- Exercise -
What you hand back must match the records word for word, with no pictures.

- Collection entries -
::::
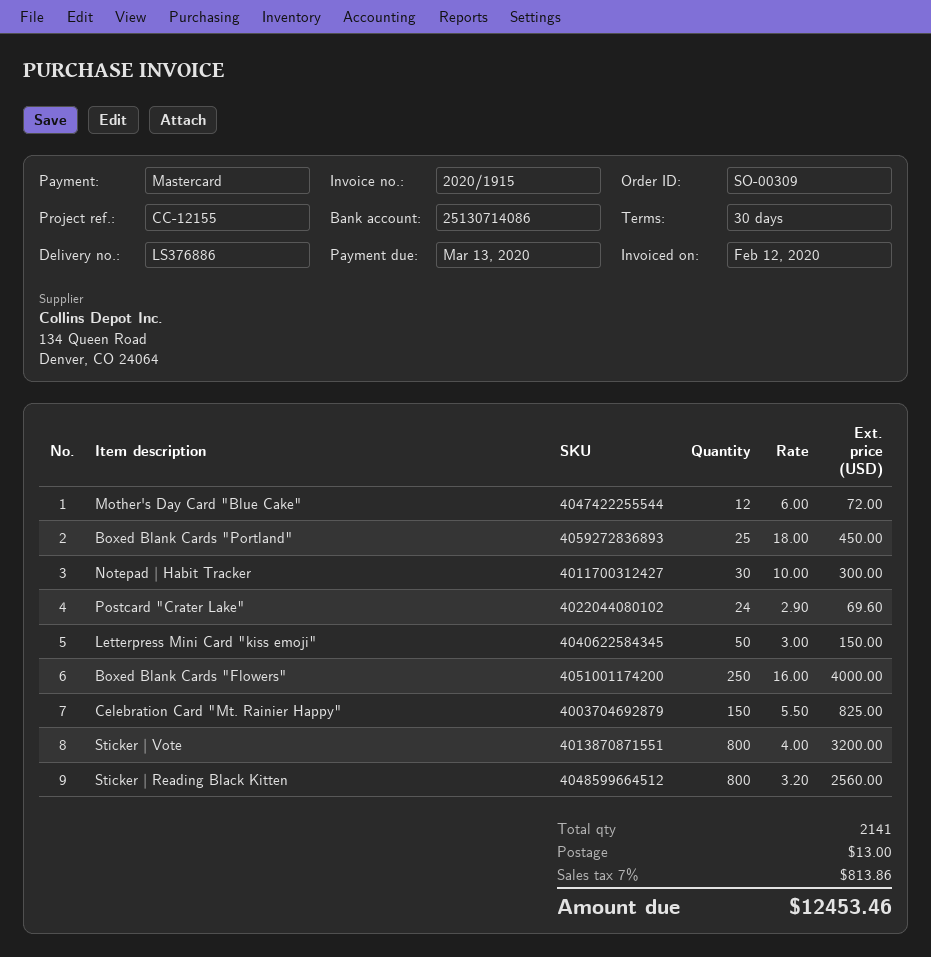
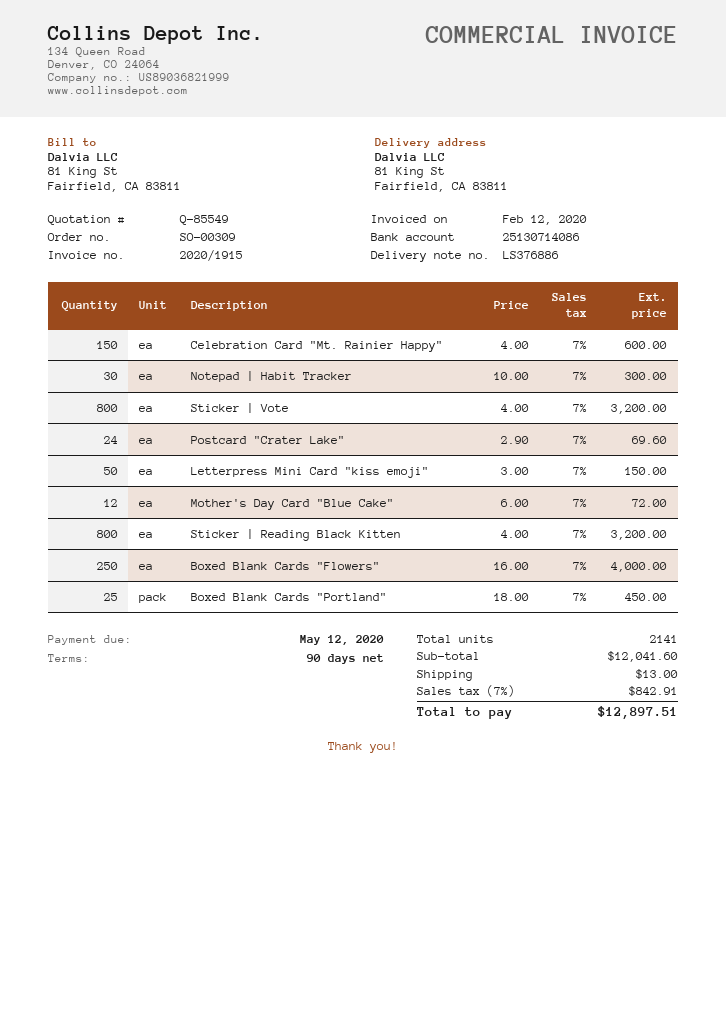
payment terms: 30 days -> 90 days
due date: 2020-03-13 -> 2020-05-12
Celebration Card "Mt. Rainier Happy": 150 x 5.50 = 825.00 -> 150 x 4.00 = 600.00
Sticker | Reading Black Kitten: 800 x 3.20 = 2560.00 -> 800 x 4.00 = 3200.00
tax: 7% = 813.86 -> 7% = 842.91
total: 12453.46 -> 12897.51

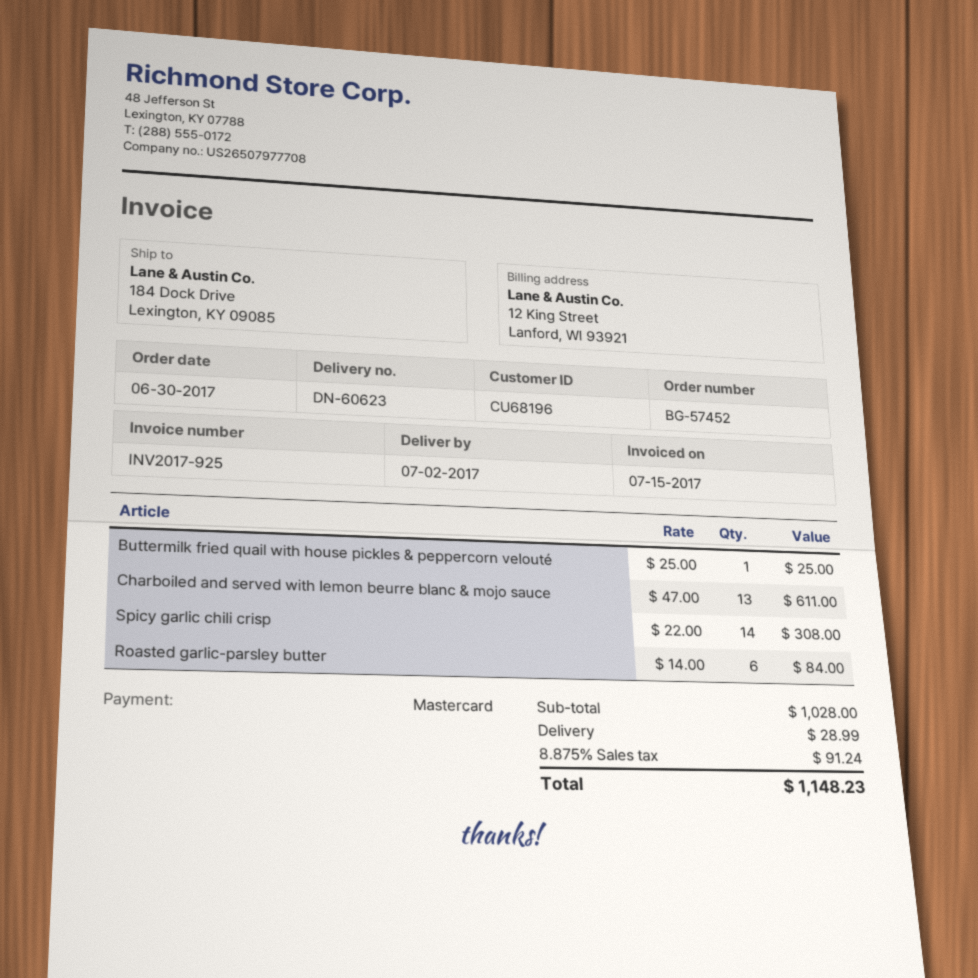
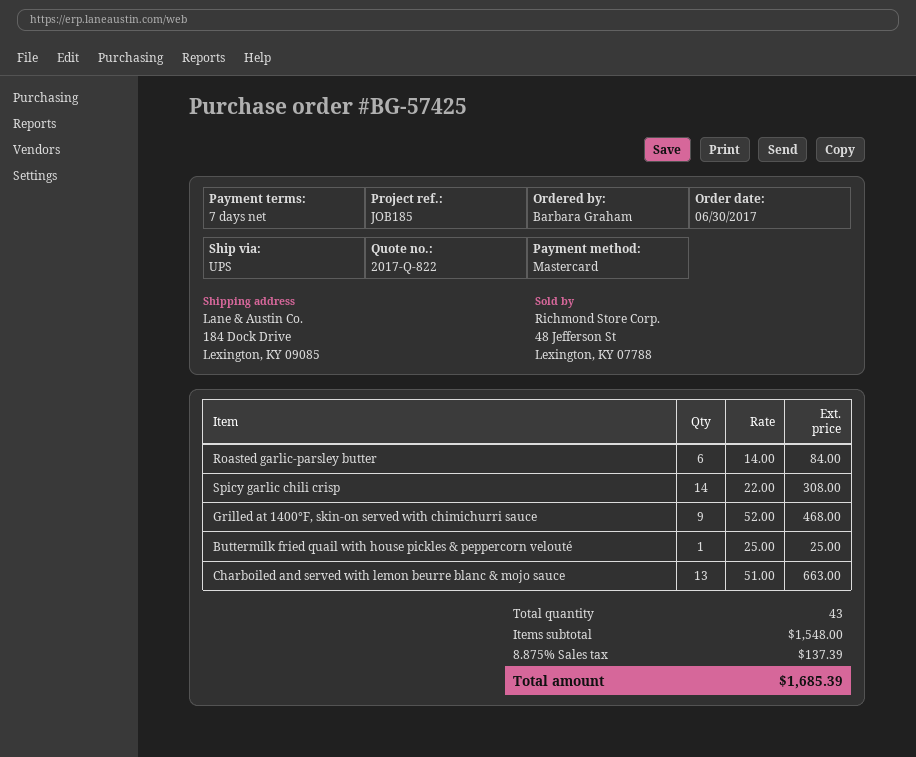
order number: BG-57452 -> BG-57425
Charboiled and served with lemon beurre blanc & mojo sauce: 13 x 47.00 = 611.00 -> 13 x 51.00 = 663.00
Grilled at 1400°F, skin-on served with chimichurri sauce: none -> 9 x 52.00 = 468.00
subtotal: 1028.00 -> 1548.00
shipping: 28.99 -> none
tax: 8.875% = 91.24 -> 8.875% = 137.39
total: 1148.23 -> 1685.39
::::
- Reply to the task -
payment terms: 30 days -> 90 days
due date: 2020-03-13 -> 2020-05-12
Celebration Card "Mt. Rainier Happy": 150 x 5.50 = 825.00 -> 150 x 4.00 = 600.00
Sticker | Reading Black Kitten: 800 x 3.20 = 2560.00 -> 800 x 4.00 = 3200.00
tax: 7% = 813.86 -> 7% = 842.91
total: 12453.46 -> 12897.51

order number: BG-57452 -> BG-57425
Charboiled and served with lemon beurre blanc & mojo sauce: 13 x 47.00 = 611.00 -> 13 x 51.00 = 663.00
Grilled at 1400°F, skin-on served with chimichurri sauce: none -> 9 x 52.00 = 468.00
subtotal: 1028.00 -> 1548.00
shipping: 28.99 -> none
tax: 8.875% = 91.24 -> 8.875% = 137.39
total: 1148.23 -> 1685.39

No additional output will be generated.